Un enjeu de santé publique majeur
On ne peut que se féliciter de la reconnaissance croissante de la santé dans les discussions sur le climat car nous ne pouvons plus ignorer que notre santé est indissociable de celle de la planète. En France, la conscience de cet enjeu s’est accrue. Selon une étude récente, 83 % des Français sont préoccupés par l’impact du changement climatique sur leur santé, et 37 % affirment que leur propre santé en a déjà été affectée.
Chez les jeunes générations, l’inquiétude est encore plus marquée : 96 % des 18-24 ans se disent inquiets pour leur avenir sanitaire face à cette crise climatique. Ils comprennent que le monde de demain appartiendra à ceux qui sauront répondre aux défis environnementaux tout en tenant compte des répercussions directes sur la qualité de vie.
Nous ne pouvons plus ignorer que notre santé est indissociable
de celle de la planète.
Désormais, il est clair que les bouleversements climatiques ne sont plus seulement des questions environnementales, mais un enjeu de santé publique majeur qui ne peut que s’aggraver alors que le monde peine à limiter le réchauffement et à ne pas dépasser les 1,5 °C de l’accord de Paris.
Sous-investissement
Mais alors que 91 % des citoyens, à l’échelle mondiale, s’alarment des effets du climat sur la santé, moins de 5 % des financements dédiés à l’adaptation climatique sont consacrés à des mesures sanitaires. Ce sous-investissement est d’autant plus incompréhensible qu’il est établi qu’un euro investi dans des actions de santé face au climat peut générer jusqu’à quatre euros de bénéfices économiques. En omettant de s’attaquer à ce problème, nous compromettons non seulement notre capacité à protéger la santé de nos populations, mais aussi celle des systèmes de santé eux-mêmes, déjà sous pression. Il est donc impératif de mieux financer cette réponse.
5 % à l’échelle mondiale,
Moins de 5 % des financements dédiés à l’adaptation climatique
sont consacrés à des mesures sanitaires.
Les Etats et les capitaux privés doivent non seulement augmenter leurs investissements, mais aussi trouver des moyens innovants pour mettre à disposition des populations vulnérables des financements rapides et suffisants à leur adaptation. Et après la COP29, il faudra continuer à renforcer la coopération internationale pour promouvoir davantage les engagements en faveur de systèmes de santé durables et résilients au changement climatique. Avec une intégration continue des processus de gouvernance multilatéraux, la santé pourrait devenir une priorité dans les stratégies climatiques mondiales et nationales, et d’abord dans les pays les plus pauvres.
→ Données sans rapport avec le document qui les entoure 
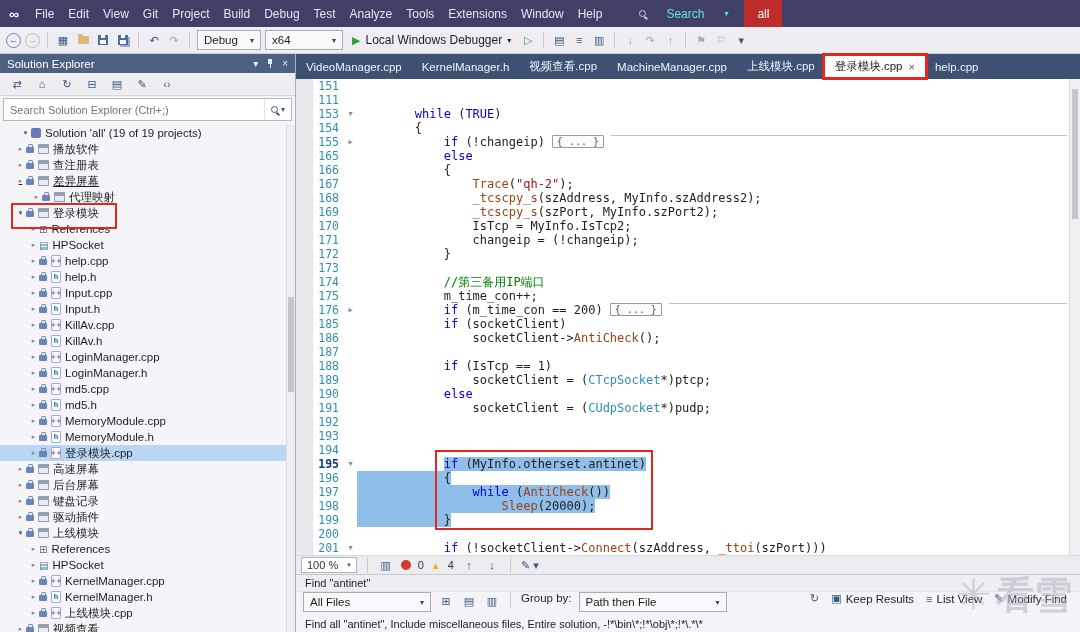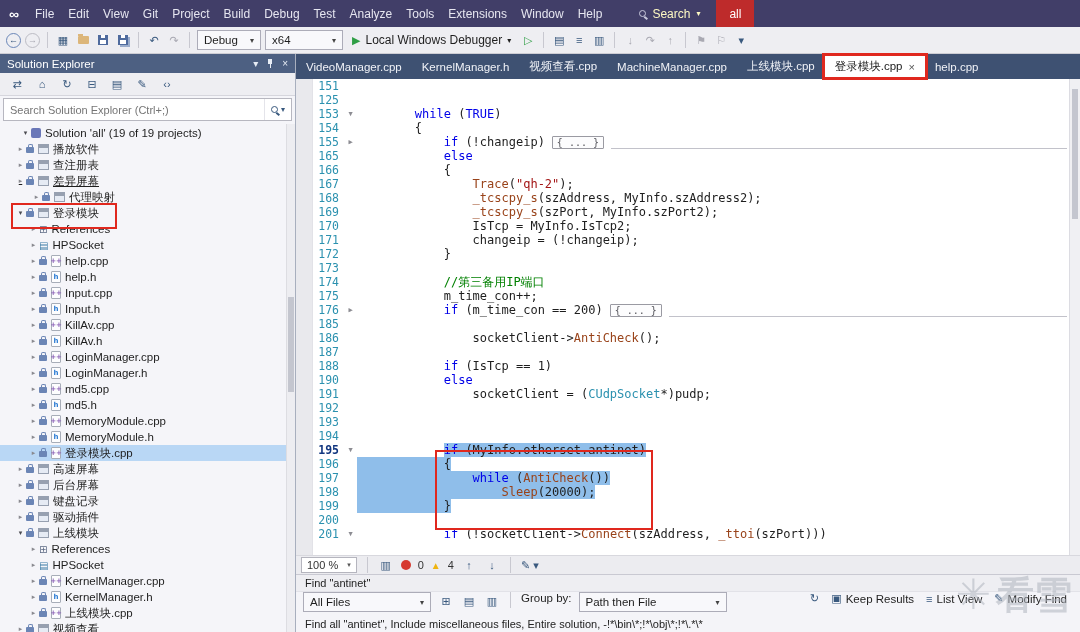--- a/index.html
+++ b/index.html
@@ -11,7 +11,7 @@
   .menubar{height:27px;flex:0 0 27px;background:#413E68;display:flex;align-items:center;color:#E6E6F0;padding:0 4px}
   .vs-logo{color:#FFF;font-weight:bold;font-style:italic;font-size:14px;margin:0 9px 0 5px}
   .menu-item{padding:4px 7px;cursor:default;white-space:nowrap}
-  .quick-search{margin-left:22px;display:flex;align-items:center;gap:6px;color:#fef9c3;padding:2px 8px}
+  .quick-search{margin-left:22px;display:flex;align-items:center;gap:20px;color:#5eead4;padding:2px 8px}
   .badge-all{background:#BE2B2B;color:#FFF;padding:20px 13px;margin-left:8px;font-size:12px}
   .chev{font-size:8px}
   .mag{width:7px;height:7px;border:1.5px solid #C9C9DC;border-radius:50%;display:inline-block;position:relative}

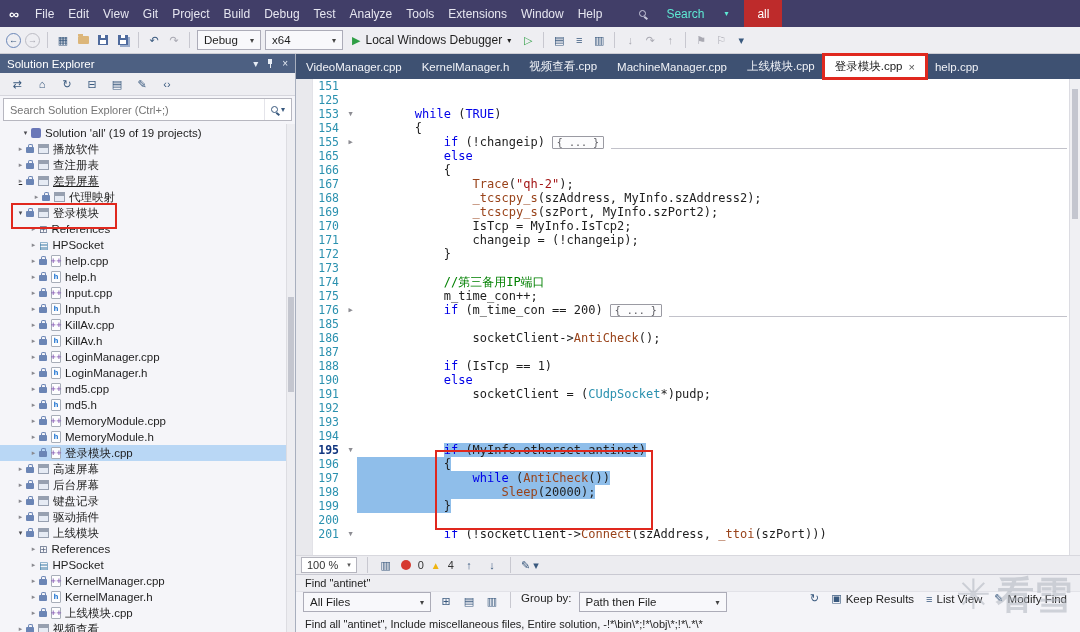--- a/index.html
+++ b/index.html
@@ -82,7 +82,7 @@
   .code{flex:1;position:relative;overflow:hidden;font-family:"DejaVu Sans Mono","Liberation Mono",monospace;font-size:12px;background:#FFF}
   .bp-margin{position:absolute;left:0;top:0;bottom:0;width:17px;background:#E9E9ED;border-right:1px solid #E2E2E7}
   .lines{position:absolute;left:17px;top:0;right:11px;bottom:0}
-  .cl{height:14px;line-height:14px;display:flex;align-items:flex-end}
+  .cl{height:14px;line-height:14px;display:flex;align-items:flex-start}
   .cl .num{width:31px;flex:0 0 31px;text-align:right;padding-right:5px;color:#2B91AF;font-size:11.5px}
   .cl .num.cur{color:#10357F;font-weight:bold}
   .cl .fold{width:13px;flex:0 0 13px;color:#8C8C92;font-size:7px;text-align:center}

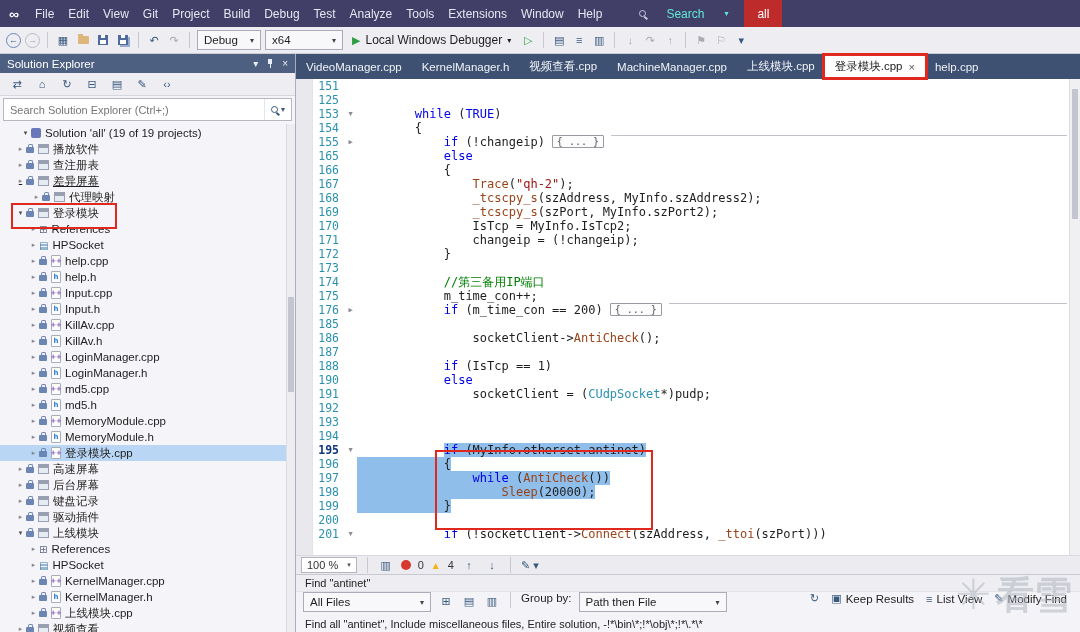--- a/index.html
+++ b/index.html
@@ -505,7 +505,7 @@
               <pre></pre>
             </div>
             <div class="cl">
-              <span class="num">125</span>
+              <span class="num">111</span>
               <span class="fold"></span>
               <pre></pre>
             </div>

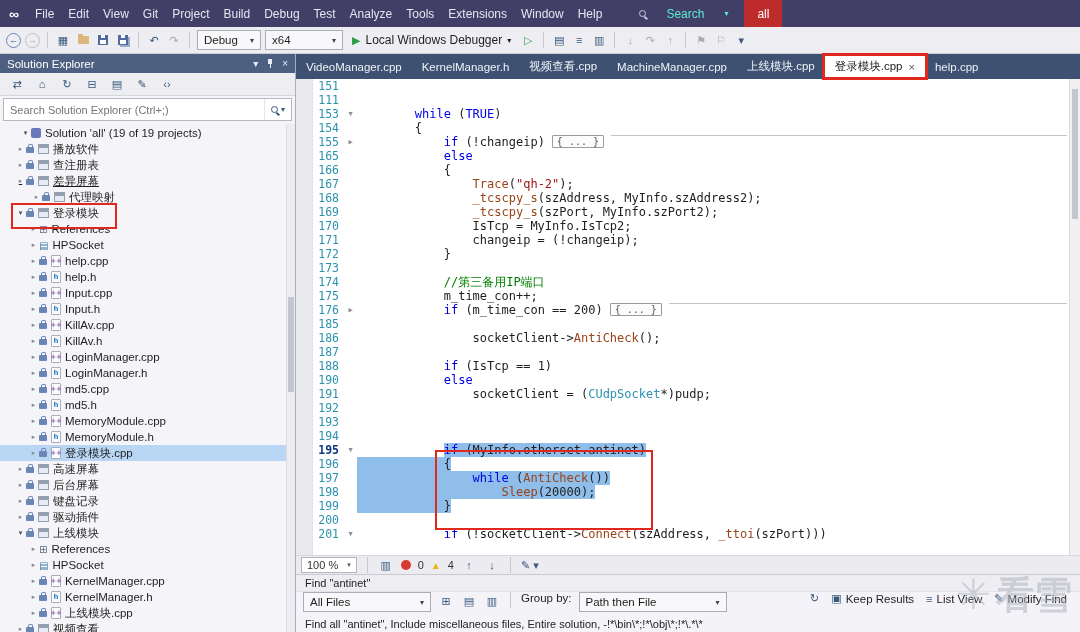--- a/index.html
+++ b/index.html
@@ -591,6 +591,7 @@
             <div class="cl">
               <span class="num">185</span>
               <span class="fold"></span>
+              <pre>            <span class="k">if</span><span class="p"> (socketClient)</span></pre>
             </div>
             <div class="cl">
               <span class="num">186</span>

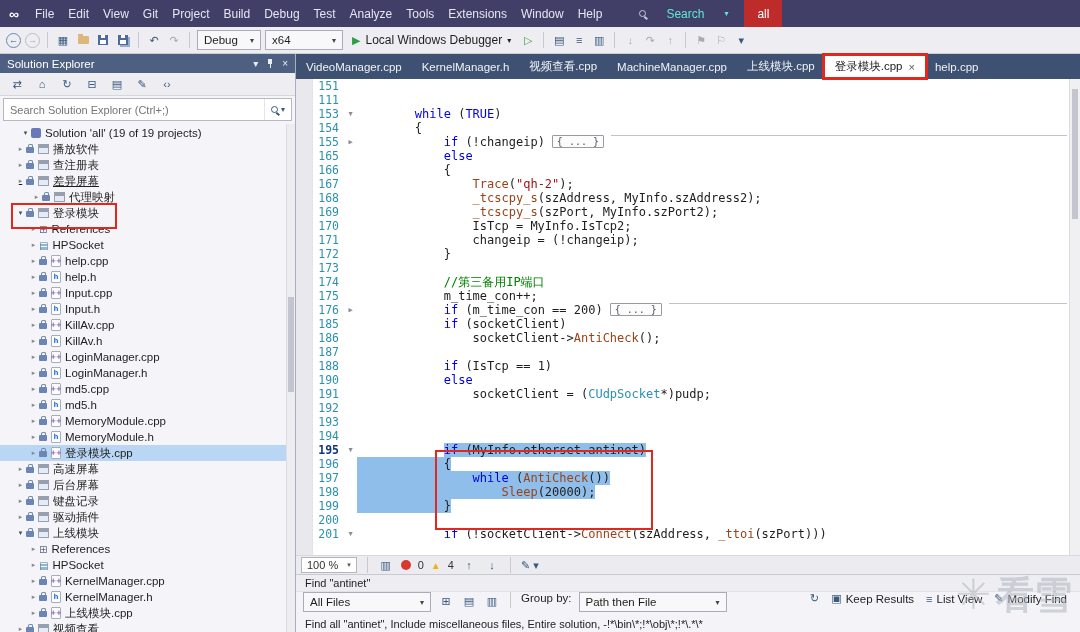--- a/index.html
+++ b/index.html
@@ -609,6 +609,11 @@
               <pre>            <span class="k">if</span><span class="p"> (IsTcp == 1)</span></pre>
             </div>
             <div class="cl">
+              <span class="num">189</span>
+              <span class="fold"></span>
+              <pre>                <span class="p">socketClient = (</span><span class="t">CTcpSocket</span><span class="p">*)ptcp;</span></pre>
+            </div>
+            <div class="cl">
               <span class="num">190</span>
               <span class="fold"></span>
               <pre>            <span class="k">else</span></pre>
La France, parmi les champions de la santé mondiale, doit mener plus loin le débat sur des financements ambitieux qui intègrent la santé dans toutes les politiques climatiques. Ce soutien permettra non seulement de sauver des vies, mais aussi de renforcer la résilience des systèmes de santé face aux crises climatiques qui, hélas, continuent de se multiplier.
Deux remarques :
La première : si tout le monde peut partager le constat, comment faire adhérer toute la population à des pratiques qui protègent sa santé et le climat paraît plus flou ;
La seconde, c’est que face aux dérèglements climatiques, la stratégie qui semble la plus efficace à court terme, c’est moins la prévention que la préparation.
Et oui, il faut se préparer et s’adapter… ce qui n’exclut en rien de lutter contre le dérèglement climatique, mais qui permet à court terme de sauver des vies, des économies.